The reporting of health and medicine in the media played an important role in the way people perceived, defined and coped with everyday health problems in the second half of the twentieth century. It was and still is predominantly a supply-market which is dominated by the medical approach; creating a medical aura of progress and the self-evidence of a cure. Although the medical approach figured also prominently in women's magazines, the reporting of illness and health is far more a product of supply and demand with a lively interaction between readers and the editorial office by the means of topic-related letter columns. As such women's magazines not only offer a gender-specific but also a more balanced source for acquiring a better understanding of how public definitions and perceptions of illness and health changed over time. In this article we will focus on the communication about the management of health problems related to depression, anxiety and sleeplessness in the prototypical Dutch women's magazine 'Margriet' between 1950 and 1960. Our guiding research question has been: how do notions about depression, anxiety and and about responsive health behaviour, of which psychotropic drug use is a part, change over time in the reporting of health problems in Margriet? This question is of particular interest to learn more about the historical dynamics of the culture- and gender-specific public interplay between patients and doctors in terms of conceptualising the aforementioned health problems and defining medical coping strategies. Among other things we show that although there was hardly any mention of any 'functional division of labour' between mind and body in 1950, the mind-body dichotomy started to play an important role in the way health problems were perceived in 1960.

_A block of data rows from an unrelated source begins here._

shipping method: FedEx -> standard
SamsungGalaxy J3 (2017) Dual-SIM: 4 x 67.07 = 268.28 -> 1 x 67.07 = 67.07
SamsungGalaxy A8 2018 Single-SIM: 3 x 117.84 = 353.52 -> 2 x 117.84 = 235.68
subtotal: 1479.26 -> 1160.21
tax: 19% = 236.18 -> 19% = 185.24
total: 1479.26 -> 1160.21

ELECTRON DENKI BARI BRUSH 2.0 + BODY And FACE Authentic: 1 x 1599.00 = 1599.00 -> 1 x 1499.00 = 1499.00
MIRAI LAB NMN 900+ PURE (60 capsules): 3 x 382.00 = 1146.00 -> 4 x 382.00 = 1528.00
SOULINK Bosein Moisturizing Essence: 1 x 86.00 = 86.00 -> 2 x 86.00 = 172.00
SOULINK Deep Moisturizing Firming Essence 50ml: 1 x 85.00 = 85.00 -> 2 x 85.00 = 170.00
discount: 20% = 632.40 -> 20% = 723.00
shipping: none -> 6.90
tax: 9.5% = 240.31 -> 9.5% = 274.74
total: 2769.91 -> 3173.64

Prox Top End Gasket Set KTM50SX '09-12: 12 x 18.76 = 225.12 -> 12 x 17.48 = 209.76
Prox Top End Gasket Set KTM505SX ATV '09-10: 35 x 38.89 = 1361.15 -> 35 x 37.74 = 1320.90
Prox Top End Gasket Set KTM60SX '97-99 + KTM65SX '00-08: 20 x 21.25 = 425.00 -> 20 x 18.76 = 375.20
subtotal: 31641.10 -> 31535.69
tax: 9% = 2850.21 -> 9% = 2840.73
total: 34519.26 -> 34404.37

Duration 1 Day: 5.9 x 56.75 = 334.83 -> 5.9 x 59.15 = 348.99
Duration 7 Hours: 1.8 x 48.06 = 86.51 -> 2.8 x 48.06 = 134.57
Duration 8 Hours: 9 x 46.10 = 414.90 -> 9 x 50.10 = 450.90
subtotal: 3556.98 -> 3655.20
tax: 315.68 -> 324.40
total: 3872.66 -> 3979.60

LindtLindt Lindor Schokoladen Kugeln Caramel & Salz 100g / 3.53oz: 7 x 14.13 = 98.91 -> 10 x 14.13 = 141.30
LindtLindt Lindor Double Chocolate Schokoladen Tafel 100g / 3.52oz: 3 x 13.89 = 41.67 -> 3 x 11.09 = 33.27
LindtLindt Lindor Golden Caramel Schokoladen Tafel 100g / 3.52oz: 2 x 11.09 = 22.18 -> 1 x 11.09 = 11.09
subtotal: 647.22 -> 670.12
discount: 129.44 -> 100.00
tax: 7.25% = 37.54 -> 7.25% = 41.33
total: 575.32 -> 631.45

[1950年至1960年荷兰女性杂志《玛格丽特》中关于抑郁、焦虑和失眠管理的医学交流]。
20世纪下半叶,媒体对健康和医学的报道在人们感知、定义和处理日常健康问题的方式上发挥了重要作用。它过去是,现在仍然是一个主要的供应市场,由医疗方法主导;创造一种医学进步的氛围和治愈的自证。尽管医学方法在女性杂志中也占有突出地位,但疾病和健康的报道更多地是供求关系的产物,通过与主题相关的信件专栏,读者和编辑部之间进行了生动的互动。因此,妇女杂志不仅提供了针对特定性别的资料,而且还提供了一个更平衡的来源,以便更好地了解公众对疾病和健康的定义和看法是如何随着时间的推移而变化的。在这篇文章中,我们将重点关注1950年至1960年期间典型的荷兰妇女杂志《玛格丽特》中关于管理与抑郁、焦虑和失眠有关的健康问题的交流。我们的指导研究问题是:关于抑郁,焦虑和反应性健康行为的概念,其中精神药物的使用是一部分,如何随着时间的推移在玛格丽特的健康问题报告中发生变化?就上述健康问题的概念化和确定医疗应对策略而言,了解更多关于患者和医生之间文化和性别特定的公共相互作用的历史动态,对这个问题特别感兴趣。除其他事项外,我们表明,尽管在1950年几乎没有提到任何精神和身体之间的“功能分工”,但在1960年,身心二分法开始在健康问题的感知方式中发挥重要作用。
本文章由计算机程序翻译,如有差异,请以英文原文为准。